Copy the records below exactly, leaving out any pictures.

(Itemized modification records)
_ _ _

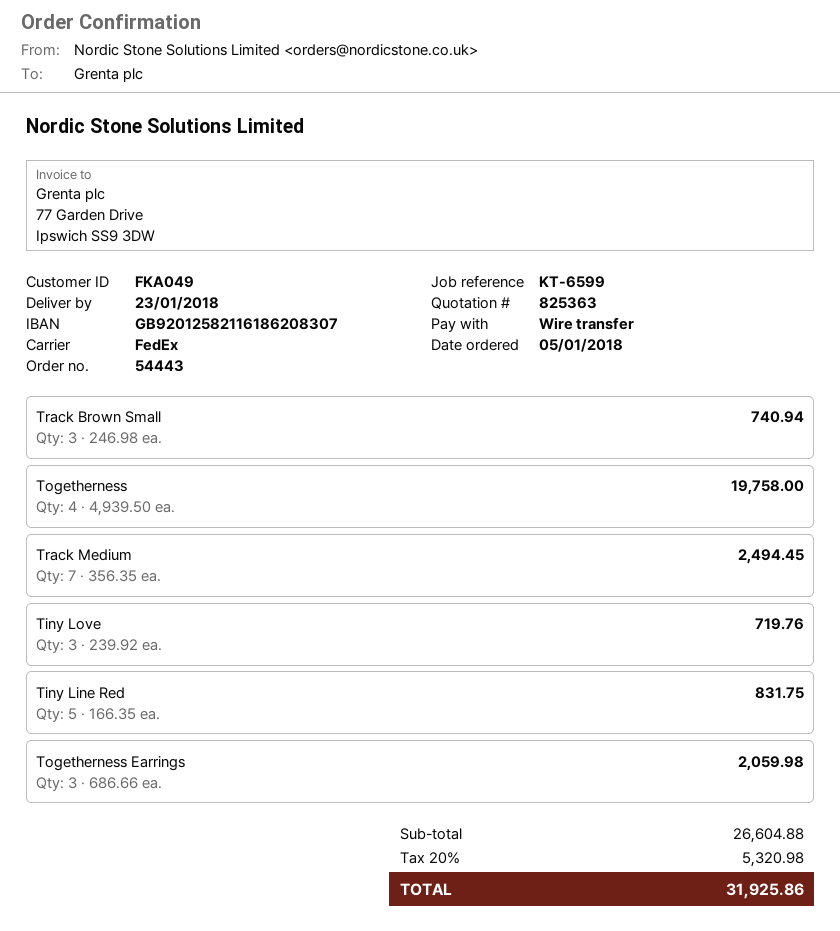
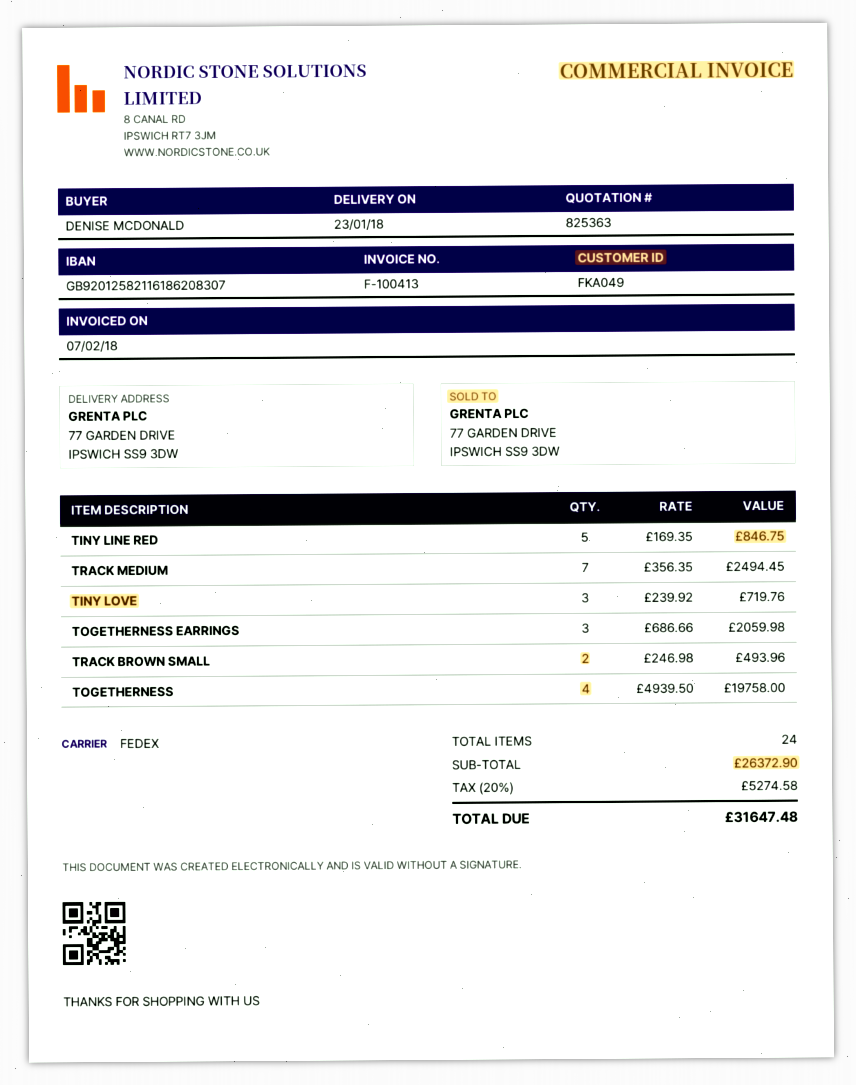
Track Brown Small: 3 x 246.98 = 740.94 -> 2 x 246.98 = 493.96
Tiny Line Red: 5 x 166.35 = 831.75 -> 5 x 169.35 = 846.75
subtotal: 26604.88 -> 26372.90
tax: 20% = 5320.98 -> 20% = 5274.58
total: 31925.86 -> 31647.48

_ _ _

→ **Answer below**
Track Brown Small: 3 x 246.98 = 740.94 -> 2 x 246.98 = 493.96
Tiny Line Red: 5 x 166.35 = 831.75 -> 5 x 169.35 = 846.75
subtotal: 26604.88 -> 26372.90
tax: 20% = 5320.98 -> 20% = 5274.58
total: 31925.86 -> 31647.48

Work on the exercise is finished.